Document - Croatia: Authorities must guarantee freedom of assembly

AMNESTY INTERNATIONAL

Déclaration publique

Index AI : EUR 64/004/2010

ÉFAI

21 juillet 2010


Croatie. Les autorités doivent garantir la liberté de réunion


Amnesty International est préoccupée par le grand nombre d'arrestations et de brèves détentions durant la manifestation pacifique qui a eu lieu à Zagreb le 15 juillet 2010, au cours de laquelle au moins 140 personnes auraient été arrêtées. L'organisation craint qu'il ne s'agisse là d'une restriction injustifiée du droit à la liberté de réunion pacifique. Étant donné que de nouveaux appels à manifester ont été lancés, elle prie instamment les autorités croates de garantir le droit à la liberté de réunion.

Les manifestations sont organisées par une initiative de la société civile appelée Pravo na grad(Droit à une ville) afin d'empêcher qu'une zone historique de Zagreb, la rue Varsavska, ne soit partiellement démolie lors de la construction d'une rampe d'accès et de sortie d'un centre commercial.
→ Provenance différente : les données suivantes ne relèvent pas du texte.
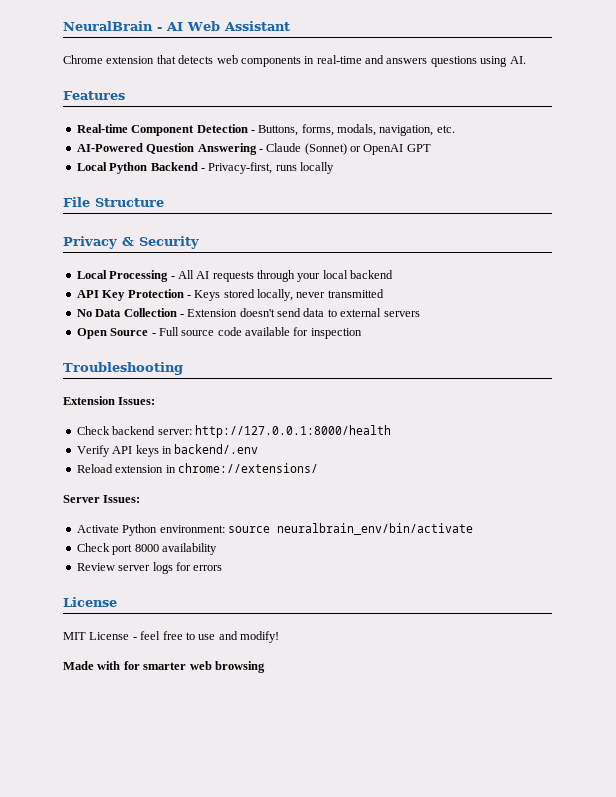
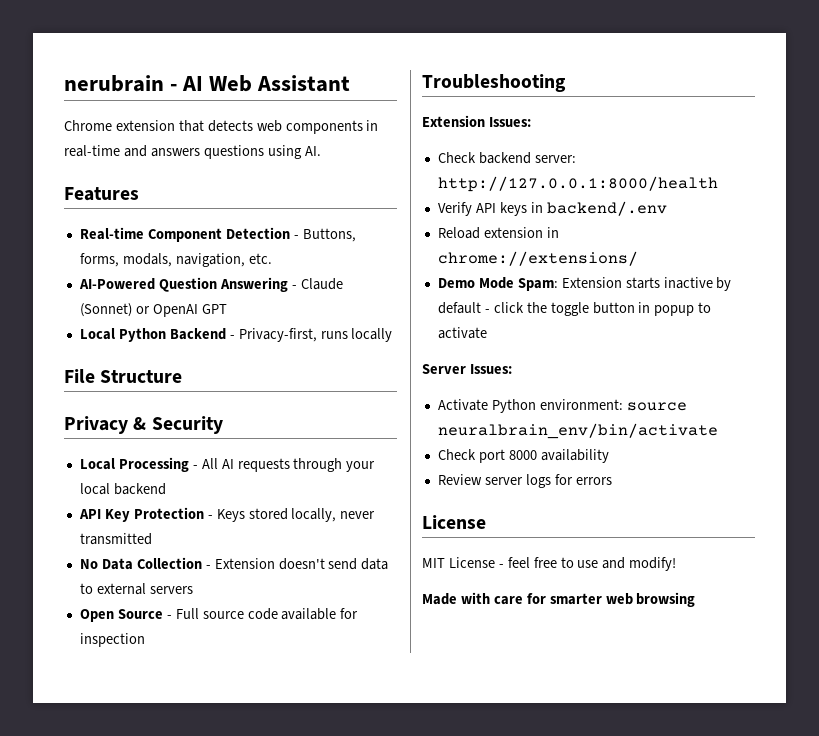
- NeuralBrain - AI Web Assistant
+ nerubrain - AI Web Assistant
+ Demo Mode Spam: Extension starts inactive by default - click the toggle button in popup to activate
- Made with for smarter web browsing
+ Made with care for smarter web browsing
Ces travaux devaient consister, entre autres choses, à couper plusieurs arbres et à transformer une voie piétonne publique en point d'accès à une propriété privée.
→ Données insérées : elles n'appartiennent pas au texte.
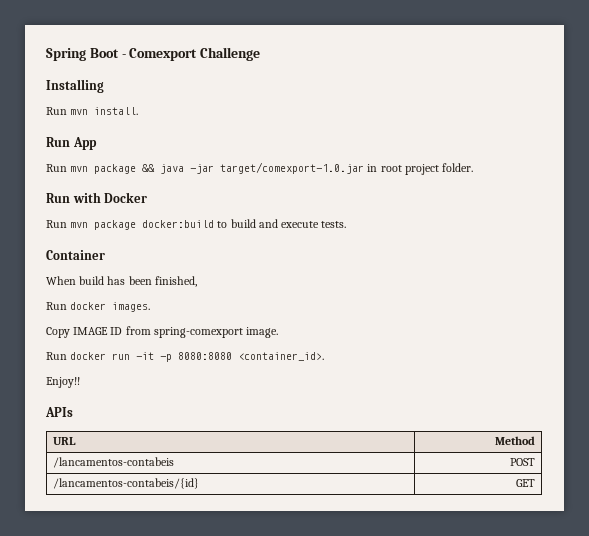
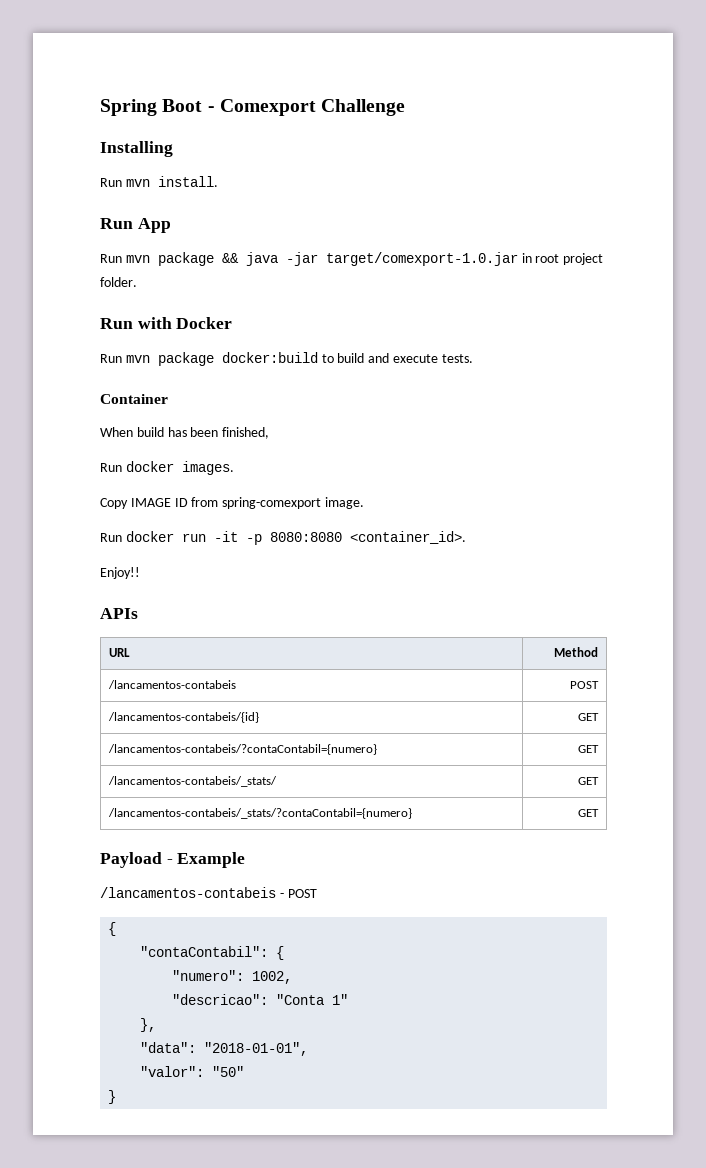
+ /lancamentos-contabeis/?contaContabil={numero} | GET
+ /lancamentos-contabeis/_stats/ | GET
+ /lancamentos-contabeis/_stats/?contaContabil={numero} | GET
+ Payload - Example
+ /lancamentos-contabeis - POST
+ {
+ "contaContabil": {
+ "numero": 1002,
+ "descricao": "Conta 1"
+ },
+ "data": "2018-01-01",
+ "valor": "50"
+ }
Amnesty International estime que le comportement des policiers pendant la manifestation du 15 juillet a entraîné une violation du droit à la liberté de réunion pacifique.

« Les autorités ont le devoir de garantir et de protéger la liberté de réunion pacifique.Toute restriction de ce droit doit être prévue par la loi, nécessaire et proportionnée.Ce n'était de toute évidence pas le cas durant les manifestations de la rue Varsavska », a déclaré Marek Marczynski, spécialiste de la Croatie au sein d'Amnesty International.
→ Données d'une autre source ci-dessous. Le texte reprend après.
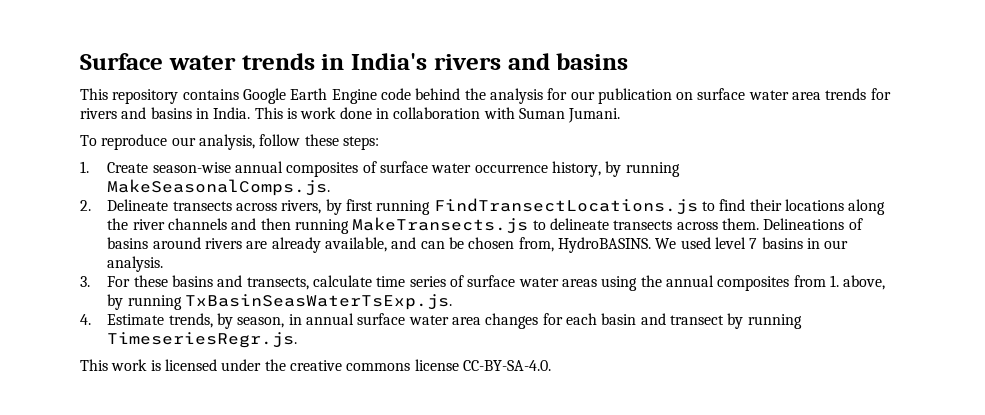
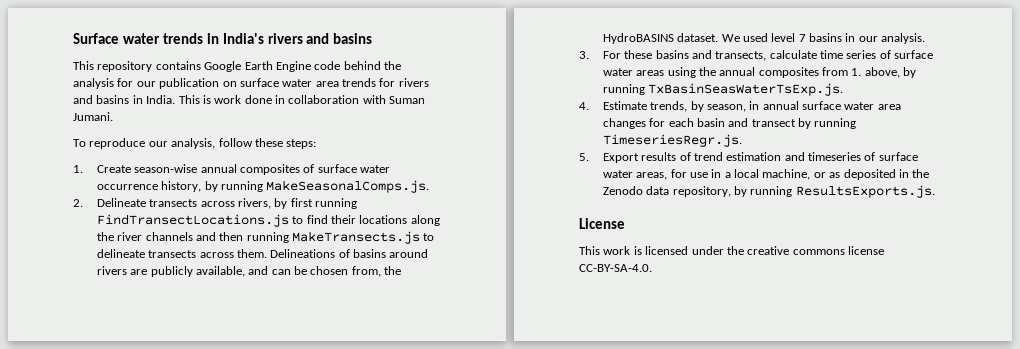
- Delineations of basins around rivers are already available, and can be chosen from, HydroBASINS.
+ Delineations of basins around rivers are publicly available, and can be chosen from, the HydroBASINS dataset.
+ 5. Export results of trend estimation and timeseries of surface water areas, for use in a local machine, or as deposited in the Zenodo data repository, by running ResultsExports.js.
+ License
La liberté de réunion pacifique est garantie par un certain nombre d'engagements internationaux en matière de droits humains, notamment par l'article 21 du Pacte international relatif aux droits civils et politiques (PIDCP) et l'article 11 de la Convention européenne des droits de l'homme.

Selon ces normes internationales, la liberté d'expression, de réunion pacifique et d'association ne doit pas être restreinte ou supprimée uniquement au motif que quelque chose risque de perturber la population.


Dans plusieurs affaires, la Cour européenne des droits de l'homme a statué que, même si une manifestation peut importuner ou offenser les personnes opposées aux idées ou revendications qu'elle vise à défendre, les participants doivent être autorisés à faire cette manifestation.

« Amnesty International estime que, pendant les dernières manifestations de la rue Varsavska, au lieu de protéger le droit de manifester pacifiquement, les autorités ont de fait empêché des citoyens d'exercer leurs droits », a ajouté Marek Marczynski.



Complément d'information

Depuis janvier 2008, Pravo na gradet l'ONG Zelena akcija(Action verte) ont organisé de nombreuses manifestations contre l'utilisation de la rue Varsavska comme point d'accès à un parking privé dans le centre de Zagreb.

En septembre 2008, elles ont formé un comité de crise, qui comptait aussi plusieurs artistes, un professeur de droit et plusieurs autres personnalités de renom. Une pétition contre les travaux a été organisée à Zagreb, et plus de 54 000 signatures ont été recueillies.

En 2009, les habitants de la rue Varsavska ont déposé une plainte auprès du ministère de l'Environnement, de l'Aménagement du Territoire et de la Construction, en demandant que l'espace public de la rue où ils vivaient ne soit pas sacrifié pour des intérêts privés.

D'autres plaintes ont été adressées au ministère de la Culture, qui avait autorisé la démolition de deux bâtiments historiques dans cette rue.

En 2010, Pravo na gradet Zelena akcijaont en outre porté plainte contre le maire de Zagreb, qu'ils accusaient de corruption, auprès du service du parquet chargé de la lutte contre la corruption et le crime organisé.

Entre le 19 mai et le 20 juin 2010, une manifestation continue, 24 heures sur 24, s'est déroulée rue Varsavska.

Le 20 juin, elle a été interrompue lorsque le parquet et le ministère de la Culture ont reconnu des irrégularités dans le projet de construction.De son côté, le conseil municipal a demandé un moratoire sur les travaux jusqu'à ce que tous les litiges soient résolus.

Malgré ces mesures, le 15 juillet, les travaux ont commencé sur le site, provoquant de nouvelles manifestations qui sont toujours en cours.